Go through the lines below and copy any that hold the string "财务状况SDI".
### GIVEN RECORDS ###
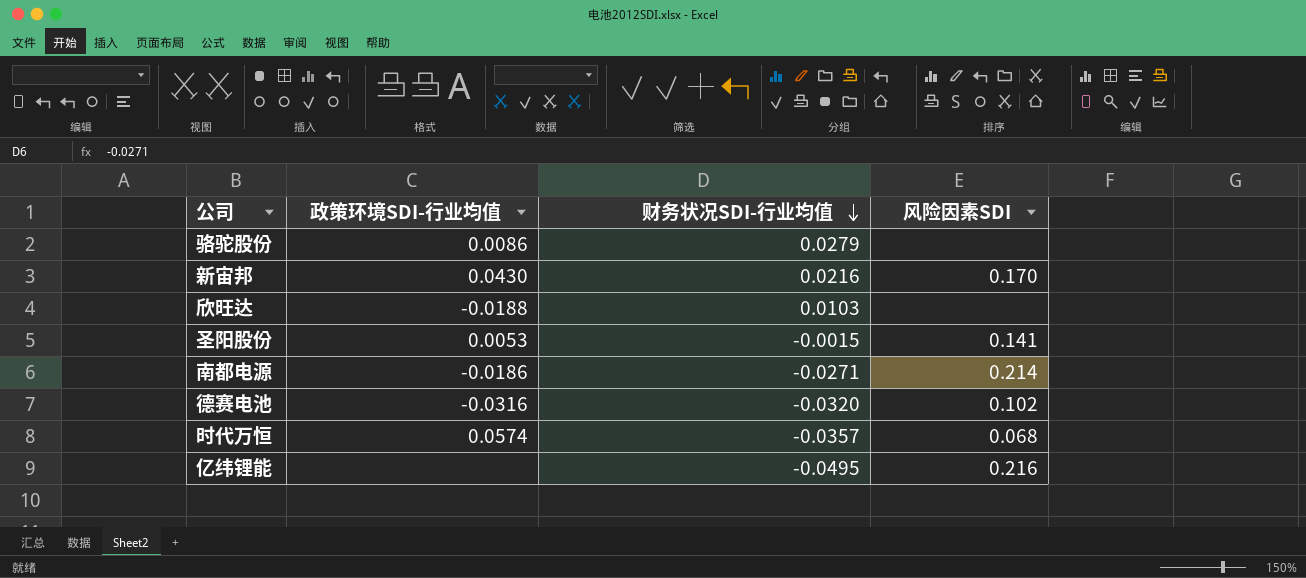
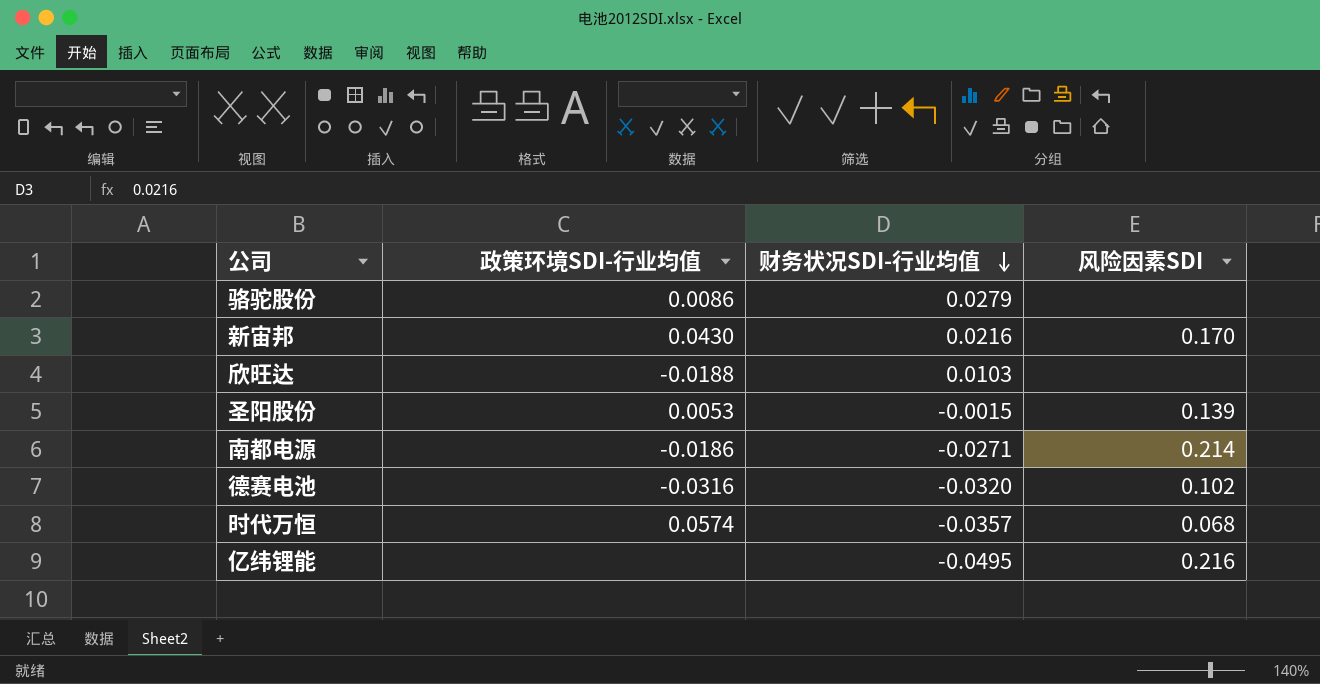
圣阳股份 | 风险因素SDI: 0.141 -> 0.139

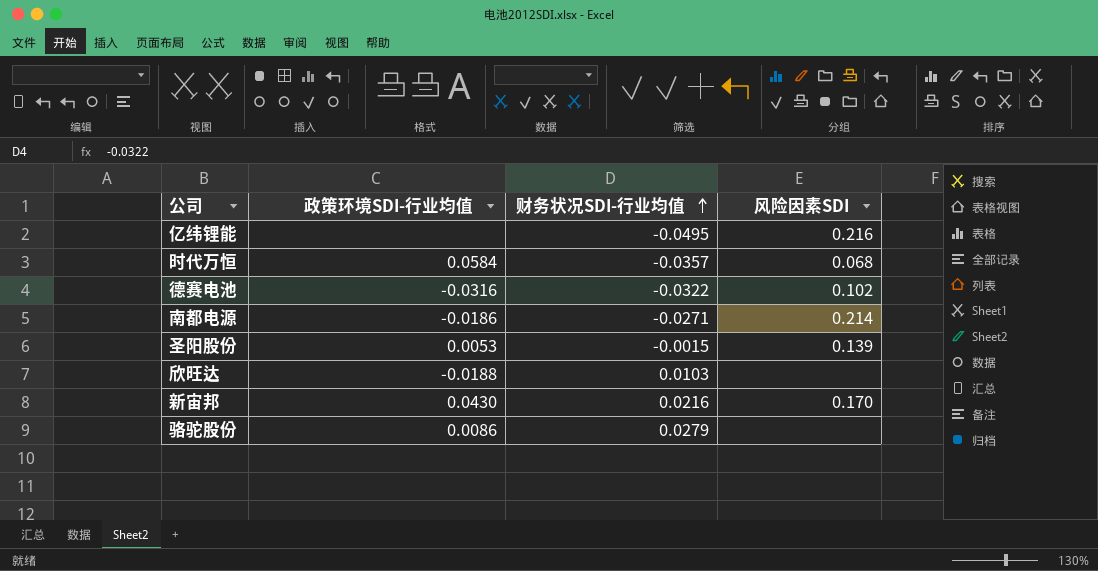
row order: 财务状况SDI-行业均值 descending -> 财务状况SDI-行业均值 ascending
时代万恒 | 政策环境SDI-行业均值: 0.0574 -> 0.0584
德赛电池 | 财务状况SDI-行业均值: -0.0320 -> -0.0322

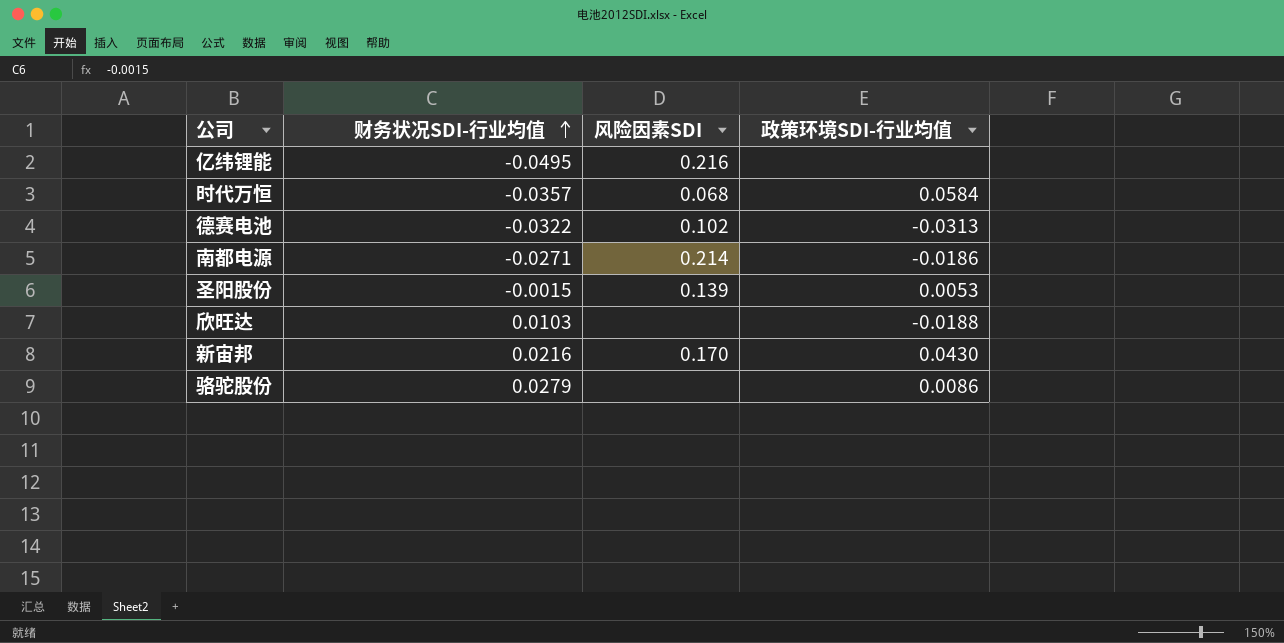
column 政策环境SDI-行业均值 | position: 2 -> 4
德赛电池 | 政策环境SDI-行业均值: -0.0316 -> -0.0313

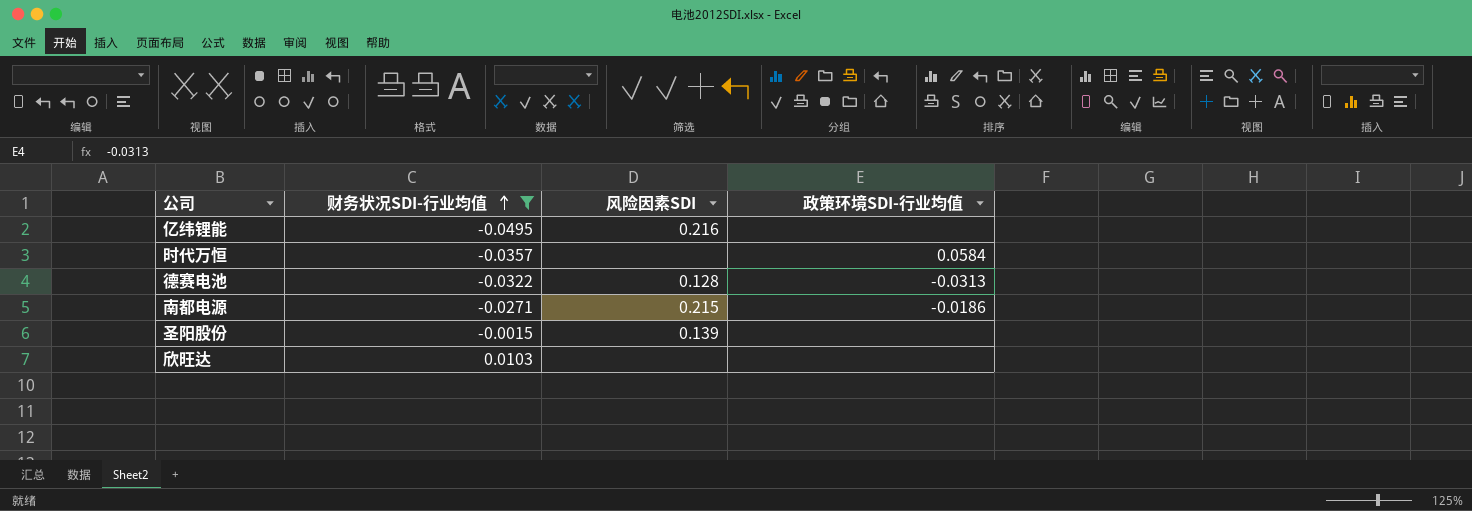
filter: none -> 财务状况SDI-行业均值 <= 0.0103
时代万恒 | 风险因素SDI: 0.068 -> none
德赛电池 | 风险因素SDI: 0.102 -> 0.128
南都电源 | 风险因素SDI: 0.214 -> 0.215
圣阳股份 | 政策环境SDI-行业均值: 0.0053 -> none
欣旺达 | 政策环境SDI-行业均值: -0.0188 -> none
###
■ RESULT OF THE TASK
row order: 财务状况SDI-行业均值 descending -> 财务状况SDI-行业均值 ascending
德赛电池 | 财务状况SDI-行业均值: -0.0320 -> -0.0322
filter: none -> 财务状况SDI-行业均值 <= 0.0103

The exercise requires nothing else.